| mmegaera ( @ 2008-07-10 19:05:00 |
| Current mood: | |
| Entry tags: | query proposal |
Query Revision: Repeating History
Is it okay to post revisions on a query for critique? If it isn't, just let me know and I'll take the post down. Thanks! Oh, and thank you very much for the comments on my original query. They made all the difference in the world, and caused me to change the second paragraph a great deal to include Chuck's inner journey.
Dear Query Eagles:
They’d all lied. His great-grandfather hadn’t been a hero, in spite of the tales they’d told him all his life. 20-year-old Chuck McManis knew it because he was living those tales. One moment, he’d been strolling the boardwalks at Old Faithful, and the next an earthquake had plunged him eighty years into the past – and into the boots of the man he’d idolized since he was a boy.

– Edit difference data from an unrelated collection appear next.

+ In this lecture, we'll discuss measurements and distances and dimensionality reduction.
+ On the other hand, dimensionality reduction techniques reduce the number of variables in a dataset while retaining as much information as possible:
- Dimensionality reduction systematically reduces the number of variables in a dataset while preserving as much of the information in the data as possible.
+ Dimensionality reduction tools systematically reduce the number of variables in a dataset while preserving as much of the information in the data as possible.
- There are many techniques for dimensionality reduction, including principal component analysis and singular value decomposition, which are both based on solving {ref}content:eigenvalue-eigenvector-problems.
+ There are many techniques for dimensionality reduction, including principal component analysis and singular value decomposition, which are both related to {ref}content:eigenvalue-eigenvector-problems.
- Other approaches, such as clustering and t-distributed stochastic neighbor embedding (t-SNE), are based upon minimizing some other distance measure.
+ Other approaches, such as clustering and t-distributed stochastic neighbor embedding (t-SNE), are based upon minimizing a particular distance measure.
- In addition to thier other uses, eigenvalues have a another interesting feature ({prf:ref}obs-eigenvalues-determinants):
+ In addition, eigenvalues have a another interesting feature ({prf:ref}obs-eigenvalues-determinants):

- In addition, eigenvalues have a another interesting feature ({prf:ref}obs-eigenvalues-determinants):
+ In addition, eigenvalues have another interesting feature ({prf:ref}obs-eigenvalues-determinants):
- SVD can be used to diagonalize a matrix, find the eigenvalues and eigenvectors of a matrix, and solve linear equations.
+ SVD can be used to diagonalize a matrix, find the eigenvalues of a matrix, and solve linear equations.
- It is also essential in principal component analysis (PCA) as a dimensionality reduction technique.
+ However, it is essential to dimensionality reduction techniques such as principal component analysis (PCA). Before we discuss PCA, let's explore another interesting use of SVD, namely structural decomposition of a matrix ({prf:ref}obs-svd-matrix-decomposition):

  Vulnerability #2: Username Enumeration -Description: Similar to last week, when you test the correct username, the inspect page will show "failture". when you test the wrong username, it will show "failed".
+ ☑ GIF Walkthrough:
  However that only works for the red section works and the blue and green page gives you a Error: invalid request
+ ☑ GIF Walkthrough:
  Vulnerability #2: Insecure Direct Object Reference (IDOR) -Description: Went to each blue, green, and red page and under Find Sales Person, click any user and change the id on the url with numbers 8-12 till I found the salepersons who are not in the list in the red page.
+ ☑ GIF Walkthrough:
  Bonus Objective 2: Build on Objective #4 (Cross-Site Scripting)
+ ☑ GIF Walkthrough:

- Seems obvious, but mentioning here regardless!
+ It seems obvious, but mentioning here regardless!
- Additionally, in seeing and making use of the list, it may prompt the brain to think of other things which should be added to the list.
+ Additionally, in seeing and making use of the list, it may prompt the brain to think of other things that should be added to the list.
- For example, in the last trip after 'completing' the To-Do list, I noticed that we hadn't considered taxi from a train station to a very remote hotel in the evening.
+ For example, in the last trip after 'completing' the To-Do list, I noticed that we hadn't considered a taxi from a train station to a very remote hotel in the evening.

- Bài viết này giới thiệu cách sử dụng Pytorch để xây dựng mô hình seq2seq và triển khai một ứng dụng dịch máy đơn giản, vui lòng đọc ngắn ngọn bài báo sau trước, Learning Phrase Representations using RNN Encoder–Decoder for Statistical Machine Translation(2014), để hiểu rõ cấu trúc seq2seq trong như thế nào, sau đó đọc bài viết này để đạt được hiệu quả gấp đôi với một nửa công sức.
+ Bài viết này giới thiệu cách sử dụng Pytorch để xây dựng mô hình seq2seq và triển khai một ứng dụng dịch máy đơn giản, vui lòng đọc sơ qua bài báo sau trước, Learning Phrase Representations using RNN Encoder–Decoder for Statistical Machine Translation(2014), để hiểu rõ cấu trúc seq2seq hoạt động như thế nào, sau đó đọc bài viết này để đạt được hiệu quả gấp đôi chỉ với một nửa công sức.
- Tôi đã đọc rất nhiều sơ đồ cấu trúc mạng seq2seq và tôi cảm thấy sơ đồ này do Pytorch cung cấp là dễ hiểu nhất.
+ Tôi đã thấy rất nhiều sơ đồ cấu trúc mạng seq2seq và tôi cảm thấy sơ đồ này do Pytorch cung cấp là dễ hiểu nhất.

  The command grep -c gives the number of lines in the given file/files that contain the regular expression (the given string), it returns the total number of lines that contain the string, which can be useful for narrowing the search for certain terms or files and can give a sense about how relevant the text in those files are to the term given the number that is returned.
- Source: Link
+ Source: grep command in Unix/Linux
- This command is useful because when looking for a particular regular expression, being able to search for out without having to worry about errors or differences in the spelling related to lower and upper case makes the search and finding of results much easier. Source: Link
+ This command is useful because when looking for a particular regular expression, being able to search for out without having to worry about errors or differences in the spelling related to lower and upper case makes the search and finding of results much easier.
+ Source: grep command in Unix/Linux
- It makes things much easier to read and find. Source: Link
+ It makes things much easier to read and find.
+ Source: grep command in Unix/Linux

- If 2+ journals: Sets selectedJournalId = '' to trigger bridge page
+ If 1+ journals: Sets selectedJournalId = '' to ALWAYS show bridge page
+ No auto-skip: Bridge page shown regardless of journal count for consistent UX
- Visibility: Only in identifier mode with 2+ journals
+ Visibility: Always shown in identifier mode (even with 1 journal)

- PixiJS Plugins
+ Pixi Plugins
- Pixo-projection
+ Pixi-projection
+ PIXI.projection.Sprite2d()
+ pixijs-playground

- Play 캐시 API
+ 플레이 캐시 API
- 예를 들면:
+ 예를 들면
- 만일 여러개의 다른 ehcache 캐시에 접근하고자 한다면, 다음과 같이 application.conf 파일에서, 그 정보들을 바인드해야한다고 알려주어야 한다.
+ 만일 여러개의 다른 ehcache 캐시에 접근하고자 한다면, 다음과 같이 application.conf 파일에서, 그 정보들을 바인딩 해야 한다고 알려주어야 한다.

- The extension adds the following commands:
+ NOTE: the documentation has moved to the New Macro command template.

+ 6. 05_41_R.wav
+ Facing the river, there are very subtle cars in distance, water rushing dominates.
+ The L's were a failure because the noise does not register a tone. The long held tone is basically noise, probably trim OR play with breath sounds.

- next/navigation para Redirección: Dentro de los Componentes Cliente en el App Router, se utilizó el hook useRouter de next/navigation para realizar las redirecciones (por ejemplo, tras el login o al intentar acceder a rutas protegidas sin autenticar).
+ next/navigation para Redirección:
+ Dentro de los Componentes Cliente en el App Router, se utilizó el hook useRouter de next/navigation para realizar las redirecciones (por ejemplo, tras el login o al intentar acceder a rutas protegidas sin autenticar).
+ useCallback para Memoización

No one had said the first word about the terror of wandering the wilderness for days, fighting hunger and dodging bears. No one had mentioned the sheer stupidity it took to get kidnapped by Indians, or the guts he’d had to grow to escape over miles of mountains to civilization, which wasn’t civilization at all by his 1950s standards. Or the courage it took to accept that he couldn’t go back to his own time, to take on his new world, and to live up to Great-Granddad’s legacy. Worst of all, no one had told him that the love of his life was married to another man. Or what would happen to his own personal mobius strip of a life if he didn’t win her for himself.
Then again, no one had mentioned what a pain in the neck his Great-Aunt Ida had been as a kid, either.
Repeating History, a 115,000 word historical adventure novel, is based on several actual events, including the 1959 Hebgen Lake earthquake, the ordeal of Truman Everts, who was lost in the wilderness of early Yellowstone for 37 days, and the 1877 flight to Canada of Chief Joseph and the Nez Perce Indians and the accounts by the early tourists they captured along the way.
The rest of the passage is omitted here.